The decision marks a significant step forward in DeVillier’s legal quest following the devastating flooding of his fifth-generation family farm in Winnie. According to the SCOTUS opinion, DeVillier was listed alongside 120 property owners affected by the case.

The saga began when the Texas Department of Transportation constructed a 3-foot barrier to act as a dam on Interstate 10 near DeVillier’s property. Although the median reportedly prevented water from flooding to the south, flooding resulted in the north, destroying DeVillier’s home, orchard, and livestock.

In response, DeVillier sought compensation from the state, filing a lawsuit in a Texas district court, citing the Texas Constitution and the “Takings Clause” of the U.S. Constitution’s Fifth Amendment, per the opinion.

However, the case took a complex legal turn when Attorney General Ken Paxton’s office successfully moved the state district court lawsuit to federal court, arguing that it would better accommodate the plaintiffs, including DeVillier’s neighbors, per The Texan. After the case was moved, the state attempted to dismiss the case, contending that the plaintiffs could not sue the state directly under the Fifth Amendment in federal court.

The federal district court initially ruled in DeVillier’s favor, asserting that the Fifth Amendment did provide grounds for his lawsuit. However, the U.S. 5th Circuit Court of Appeals overturned this decision, prompting DeVillier and his legal team, represented by the Burns Charest law firm and the Institute for Justice, to appeal to SCOTUS.
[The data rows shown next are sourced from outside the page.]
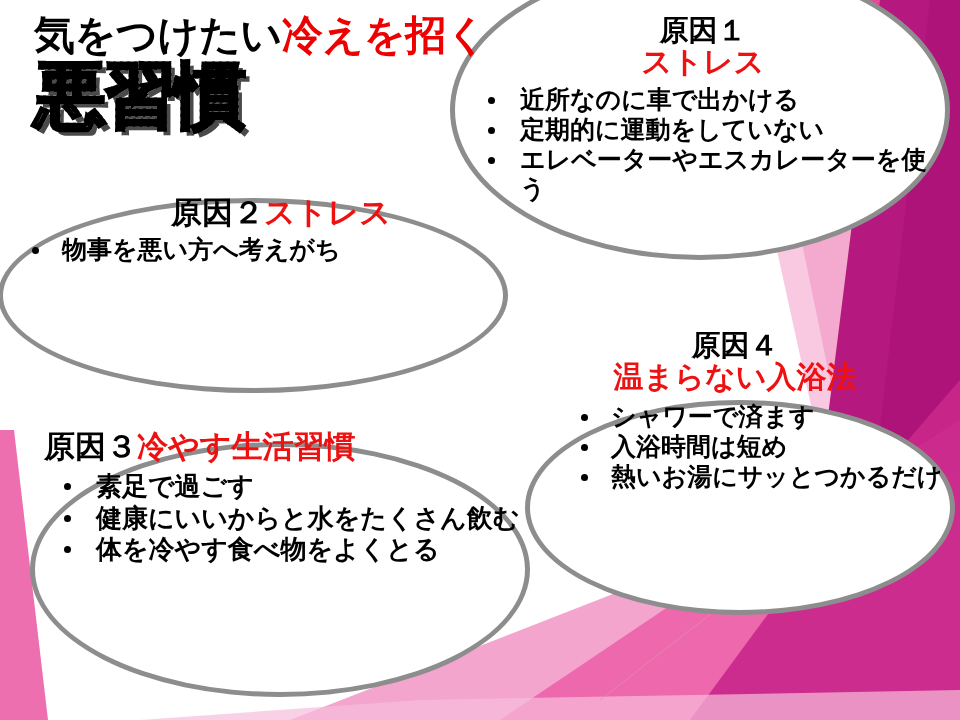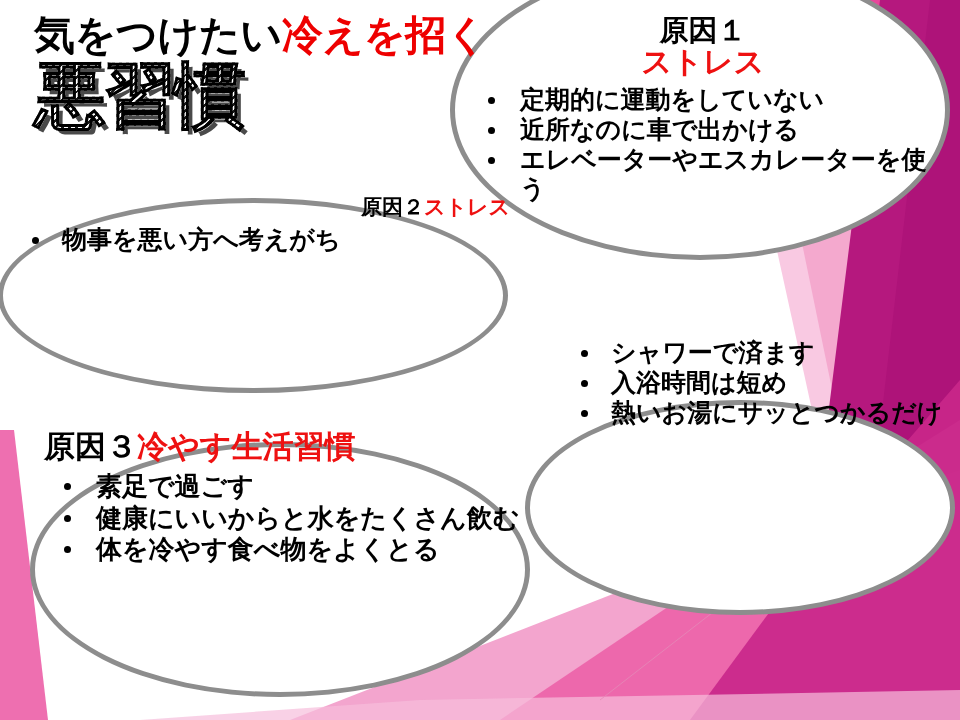"悪習慣" .title-big { font-weight: normal -> bold }
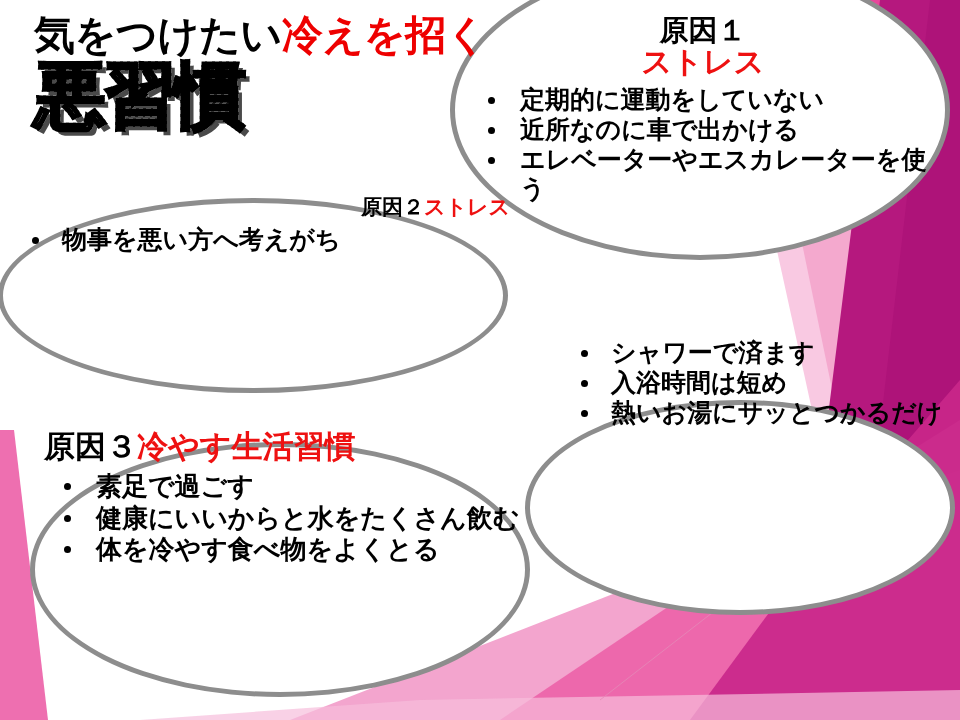"定期的に運動をしていない" li { order: before "近所なのに車で出かける" -> after "近所なのに車で出かける" }
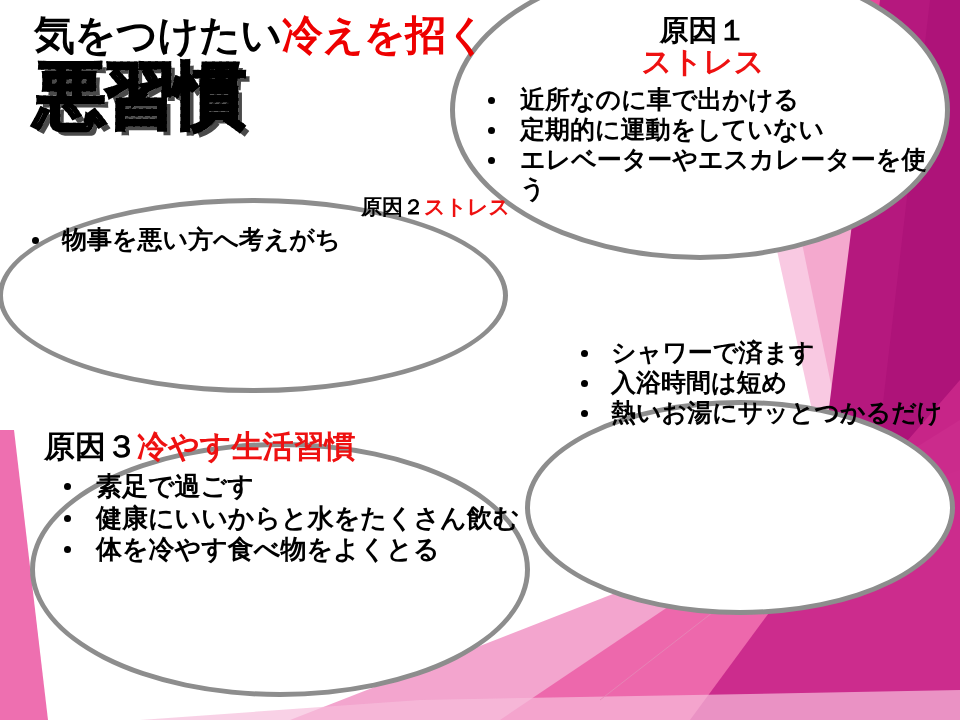"原因２ストレス" #card2 .cause-head { font-size: 21px -> 31px; text-align: right -> center }
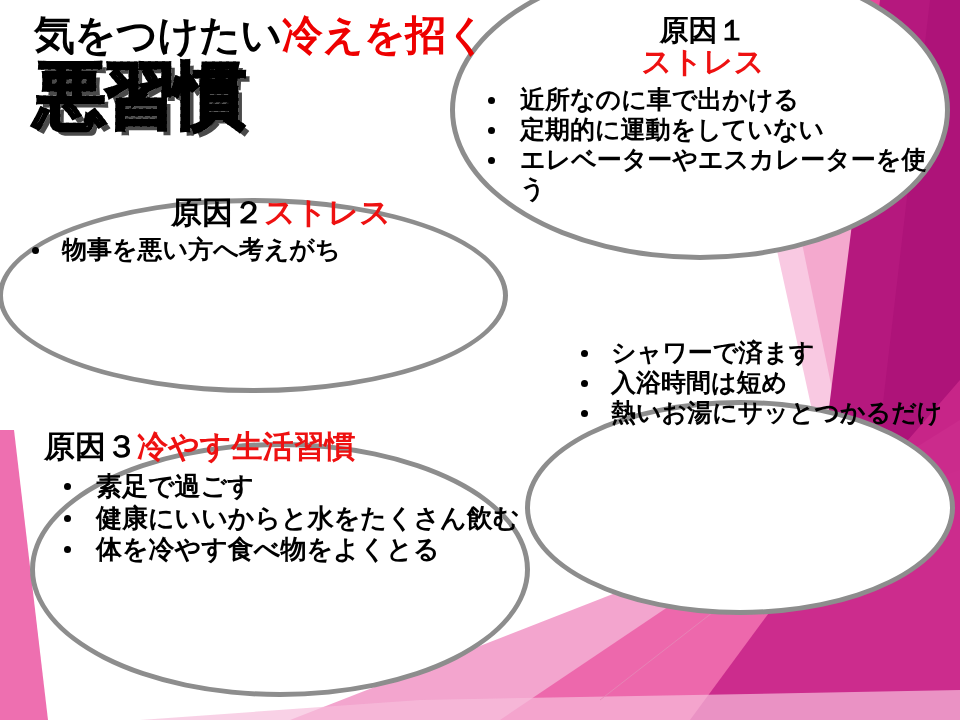"原因４" div.cause-head { html: none -> <div> <div>原因４</div> <div>温まらない入浴法</div> </div> }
In a unanimous opinion written by Justice Clarence Thomas, SCOTUS held that Texas common law serves as a valid cause of action for citizens seeking just compensation under the Fifth Amendment. This ruling effectively reinstated DeVillier’s initial victory at the district court level and empowered him to pursue damages against the state.

Despite DeVillier’s favorable outcome, Paxton claimed victory.

“For as long as Texas has been Texas, it has recognized that property rights are crucial to a free society. Under the U.S. Constitution, such claims should be pursued under state law unless Congress has said otherwise. I’m pleased the Supreme Court agreed with us unanimously that citizens should sue under Texas law,” said Paxton in a press release.

Daniel Charest of the Burns Charest law firm stressed to The Texan the significance of the ruling, noting that DeVillier now possesses two avenues to sue the state and seek redress for the damages incurred. Robert McNamara, the Institute for Justice attorney who represented DeVillier in the appeals process, rebuked Paxton’s victory claim, asserting that SCOTUS’s decision affirmed DeVillier’s right to litigate his Fifth Amendment claims.

“[Tuesday’s] ruling makes clear that Texas can be sued under the Fifth Amendment and that the claims Texas wanted thrown out will instead go to trial in that same federal district court — in other words, after Texas spent untold amounts of time and taxpayer dollars trying to get Richie’s Fifth Amendment claims dismissed, Richie will get to litigate his Fifth Amendment claims. The party that gets what he wants is the party that won. What Texas did is called losing. Only a politician would claim to have won a case he lost,” stated McNamara, per The Texan.

With SCOTUS’s endorsement of the lawsuit, DeVillier and his legal team are prepared to proceed with the trial court process, determined to hold the state accountable for purportedly destroying his family farm.